饮食中磷的限制可上调肠道维生素D受体(VDR),但其上调的组织特异性以及受体积累的机制尚不清楚。因此,研究了低磷饮食(LPD)对肠道、肾脏和脾脏单核细胞/巨噬细胞中VDR含量的影响。体重50 - 100克的雄性Sprague-Dawley大鼠先喂食正常饮食(NPD;0.6%钙,0.65%磷)作为对照,然后喂食LPD(0.6%钙,0.1%磷)1 - 10天(第1天至第10天)。到第1天,LPD迅速将血清磷水平从11.11±0.19毫克/分升降至4.98±0.37毫克/分升(n = 9)。LPD使总血清钙分别在第1天、第2天和第3天从10.54±0.09毫克/分升升至11.63±0.15、12.17±0.15和12.39±0.18毫克/分升,然后保持稳定。
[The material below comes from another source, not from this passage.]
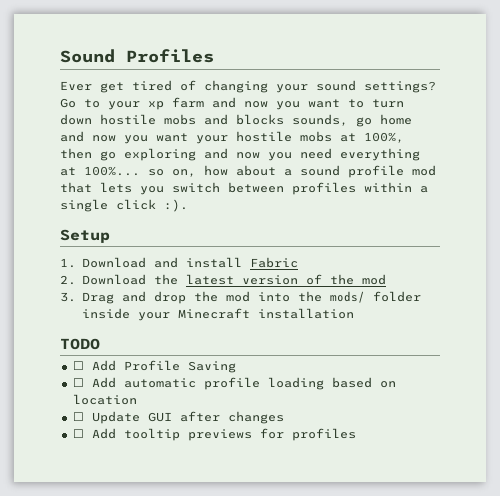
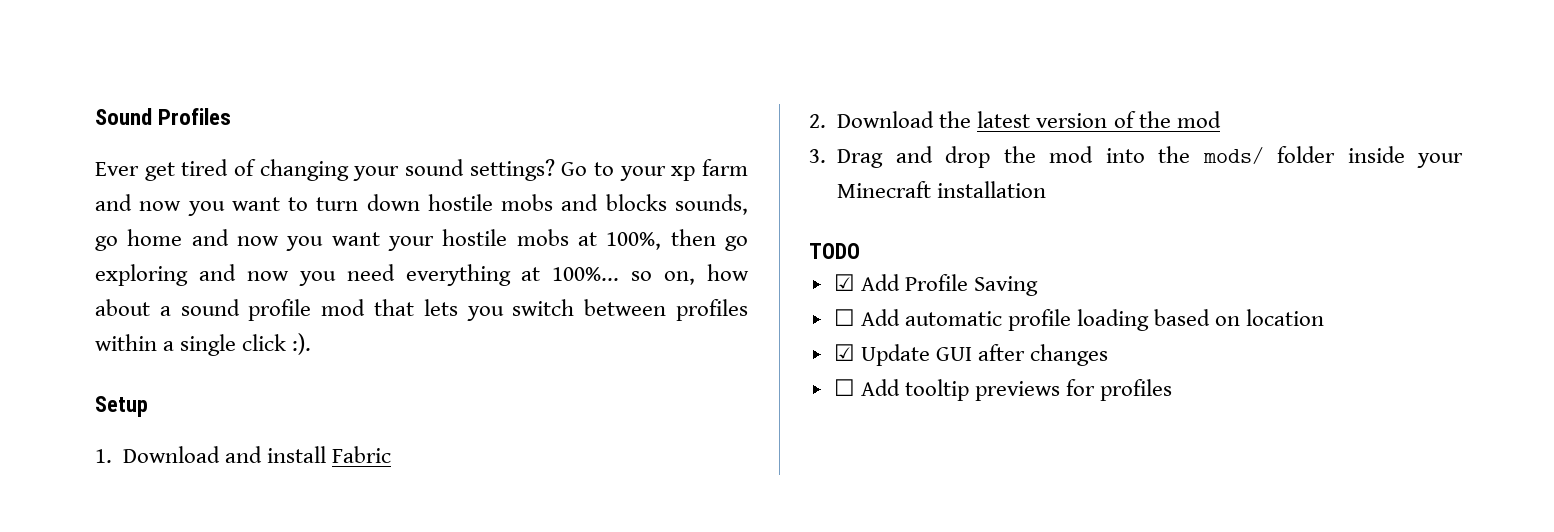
- ☐ Add Profile Saving
+ ☑ Add Profile Saving
- ☐ Update GUI after changes
+ ☑ Update GUI after changes

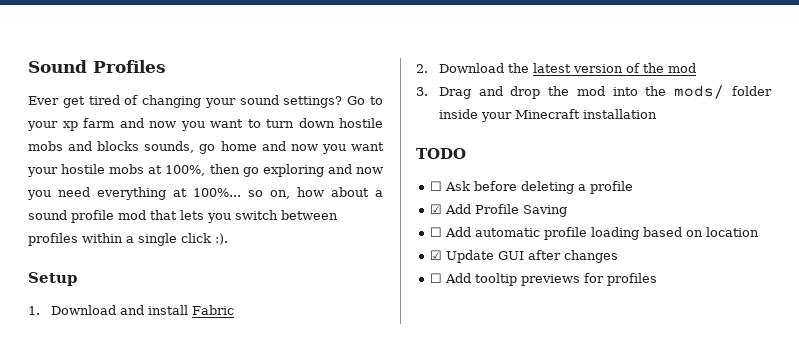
+ ☐ Ask before deleting a profile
血清1,25-(OH)2D3在第1天迅速从123±5.4皮克/毫升升至304±35皮克/毫升,到第5天达到平台期,然后在第10天逐渐升至464.9±27.7皮克/毫升。通过配体结合测定法测定的肠道VDR从喂食NPD的大鼠(n = 12)中每毫克胞浆蛋白169.6±13.7飞摩尔增加3.5倍,在第3天达到每毫克蛋白588.3±141.88飞摩尔的峰值(n = 6;p < 0.001),然后在第5天至第10天降至比NPD高2.5倍的平台水平(p < 0.05)。相比之下,LPD并未上调肾脏或脾脏单核细胞/巨噬细胞的VDR。Northern印迹分析显示,LPD第2天(n = 3)时肠道VDR mRNA增加2倍,然后在第5天后逐渐降至对照水平。相比之下,在磷限制的前5天肾脏VDR mRNA水平未发生变化,随后降至NPD对照的50%。这些研究结果表明,饮食中磷限制期间VDR的上调具有组织特异性,且上调机制具有时间依赖性。急性(第1天至第5天)磷限制通过增加VDR基因表达上调肠道VDR,而慢性(第5天至第10天)磷限制似乎通过与延长受体半衰期一致的非基因组机制改变VDR代谢。磷限制期间VDR组织特异性调节的本质仍有待确定。